The study involved 767 children, aged three to 18 years, who were admitted to three hospitals in Victoria between 2017-2018 with a diagnosis of asthma. It found 34.3 per cent were readmitted to hospital for asthma, with those aged three to five years accounting for 69.2 per cent. Of the 767 participants, 20.6 per cent were readmitted once and 13.7 per cent had two or more readmissions in 12 months.
“Our study highlighted gaps in the children’s asthma care,” Dr Chen said. Over a third of children hadn’t had a review of their inhaler technique and only about a quarter were prescribed a preventer or asked to continue using it.
“Almost three quarters were discharged without a preventer medication and over 80 per cent did not have a follow-up clinic booked at the hospital, often reserved for children with difficult to control asthma. Most families therefore need to navigate their child’s asthma follow-up with their GP.”
Dr Chen said there had also been a recent spike in asthma admissions due to the rise in respiratory infections and children lacking immunity to common viruses following COVID-19 lockdowns.
Murdoch Children’s Professor Harriet Hiscock said the findings confirmed the important role of GPs in paediatric asthma management and how targeted interventions at each hospital could reduce readmissions.
“Less than 10 per cent were readmitted within 30 days suggesting the importance of ongoing community care and longer-term asthma control,” she said. The need to regularly review overall asthma management, minimise risk factors, arrange follow-up, and support optimum care in the community are key.
“Interactive digital symptom monitoring with specialist nurse support, home based education and a culturally tailored education program could also help.”
Professor Hiscock said linked datasets were important for objectively measuring the burden of asthma cases on health services.
“Our current dataset cannot verify whether the follow-up appointment was attended, whether caregivers had arranged follow-up post discharge and if the medications were used as prescribed,” she said. Integrating datasets such as health services and medication use into clinical care will improve the clinician’s understanding of the child’s asthma control and medication adherence and would assist in providing targeted treatments.”
Asthma is the most common chronic paediatric illness in industrialised countries, affecting 8-10 per cent of children. In Australia, it is a leading cause of preventable paediatric hospital admissions.
Melbourne mum Megan Snelgrove’s daughter Aurora, 10, who was diagnosed with asthma at age four, is readmitted to hospital two-three times a year for asthma.

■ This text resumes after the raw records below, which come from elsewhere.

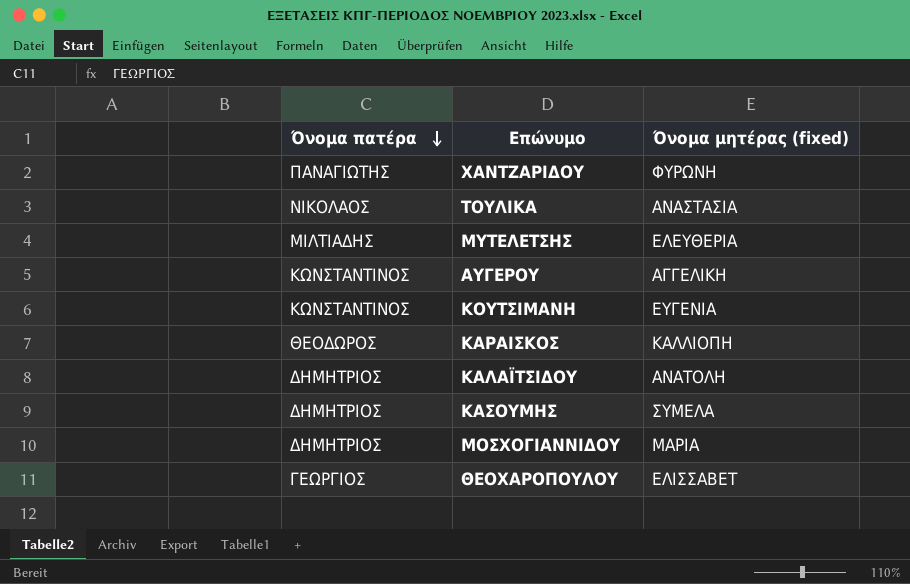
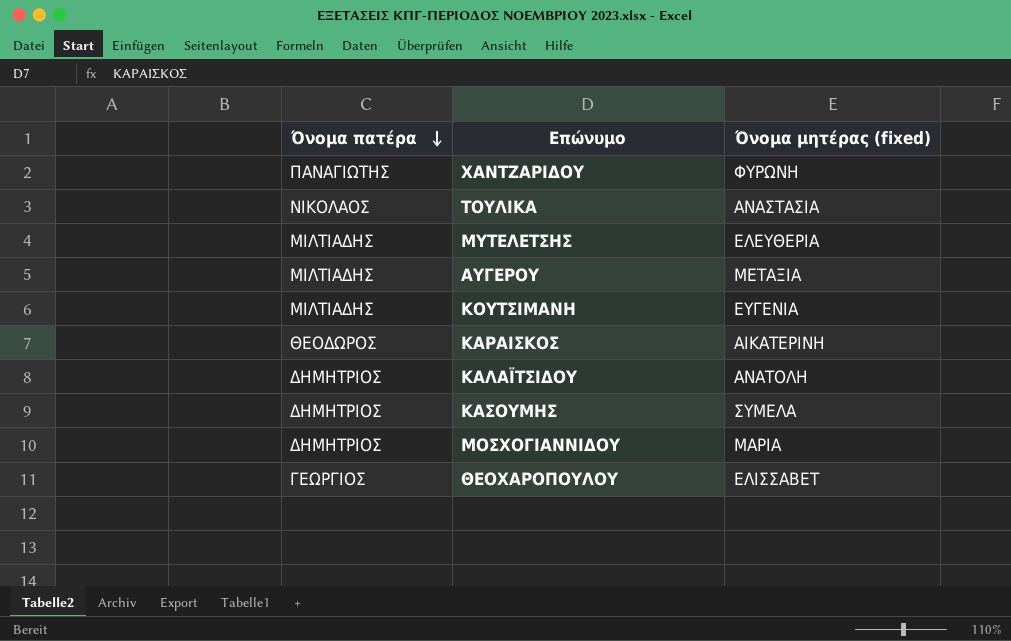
ΑΥΓΕΡΟΥ | Όνομα πατέρα: ΚΩΝΣΤΑΝΤΙΝΟΣ -> ΜΙΛΤΙΑΔΗΣ
ΑΥΓΕΡΟΥ | Όνομα μητέρας (fixed): ΑΓΓΕΛΙΚΗ -> ΜΕΤΑΞΙΑ
ΚΟΥΤΣΙΜΑΝΗ | Όνομα πατέρα: ΚΩΝΣΤΑΝΤΙΝΟΣ -> ΜΙΛΤΙΑΔΗΣ
ΚΑΡΑΙΣΚΟΣ | Όνομα μητέρας (fixed): ΚΑΛΛΙΟΠΗ -> ΑΙΚΑΤΕΡΙΝΗ

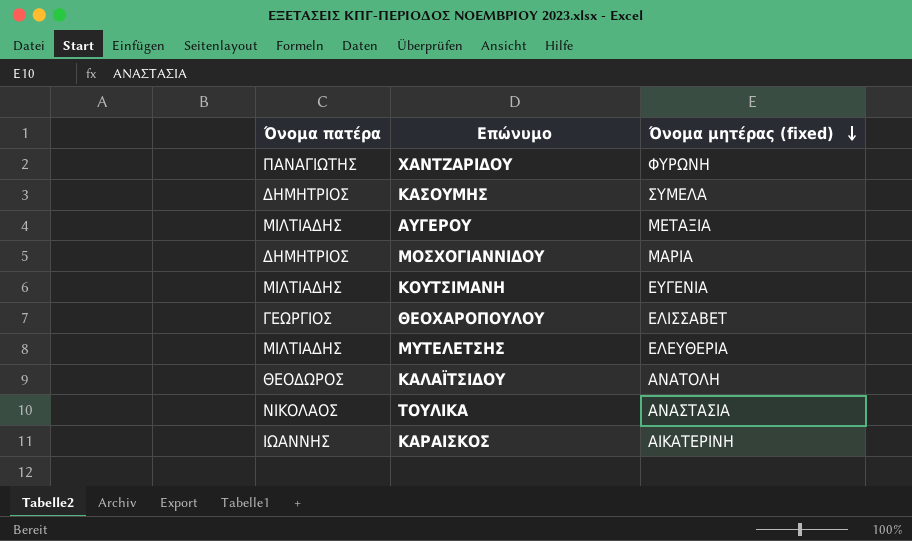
row order: Όνομα πατέρα descending -> Όνομα μητέρας (fixed) descending
ΚΑΛΑΪΤΣΙΔΟΥ | Όνομα πατέρα: ΔΗΜΗΤΡΙΟΣ -> ΘΕΟΔΩΡΟΣ
ΚΑΡΑΙΣΚΟΣ | Όνομα πατέρα: ΘΕΟΔΩΡΟΣ -> ΙΩΑΝΝΗΣ

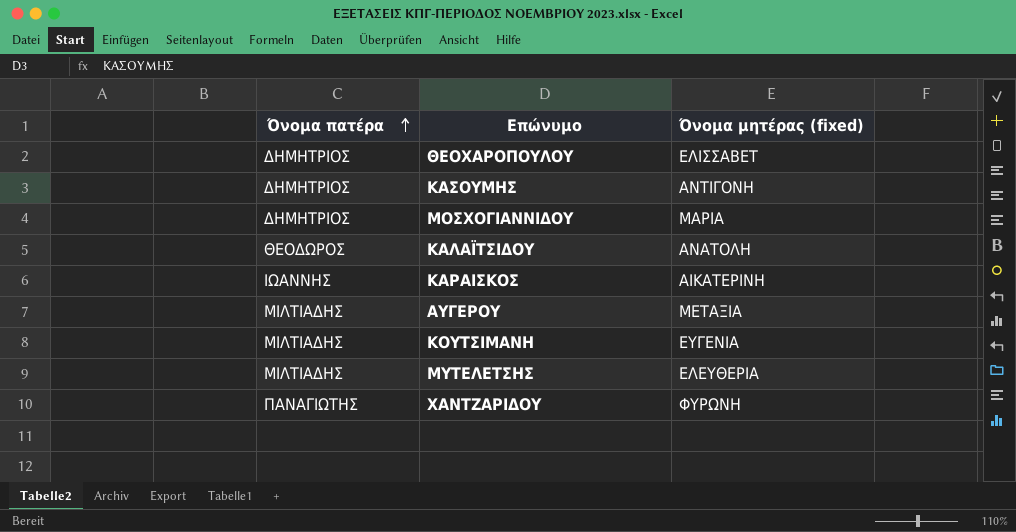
row order: Όνομα μητέρας (fixed) descending -> Όνομα πατέρα ascending
row ΤΟΥΛΙΚΑ: ΝΙΚΟΛΑΟΣ | ΑΝΑΣΤΑΣΙΑ -> none
ΘΕΟΧΑΡΟΠΟΥΛΟΥ | Όνομα πατέρα: ΓΕΩΡΓΙΟΣ -> ΔΗΜΗΤΡΙΟΣ
ΚΑΣΟΥΜΗΣ | Όνομα μητέρας (fixed): ΣΥΜΕΛΑ -> ΑΝΤΙΓΟΝΗ

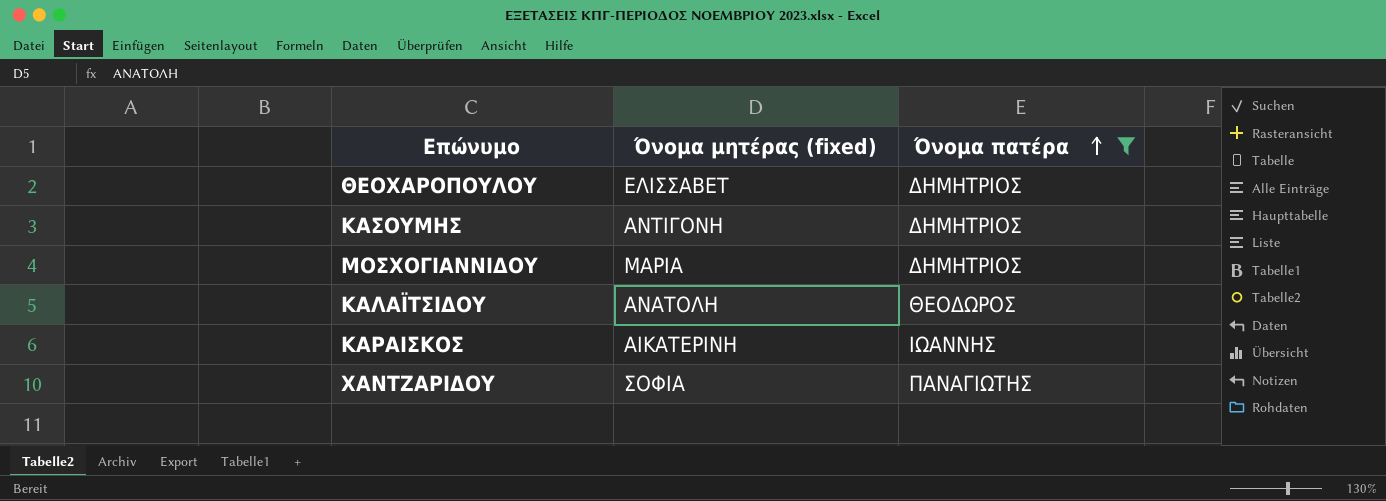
filter: none -> Όνομα πατέρα != ΜΙΛΤΙΑΔΗΣ
column Όνομα πατέρα | position: 1 -> 3
ΧΑΝΤΖΑΡΙΔΟΥ | Όνομα μητέρας (fixed): ΦΥΡΩΝΗ -> ΣΟΦΙΑ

“We initially had challenges navigating the system because Aurora has a very specific type of asthma, hypersecretory asthma, which presents slightly differently to typical asthma and is treated in a different way.
“Aurora has a complicated case and it has been trial and error with her treatment. Ventolin doesn’t help because it treats inflammation not secretions and this was very much misunderstood in our first few visits to the hospital. But since being followed up by the hospital’s respiratory team things have improved.”
Researchers from The Royal Children’s Hospital, the University of Melbourne, Deakin University, University Hospital Geelong and Northern Health also contributed to the study.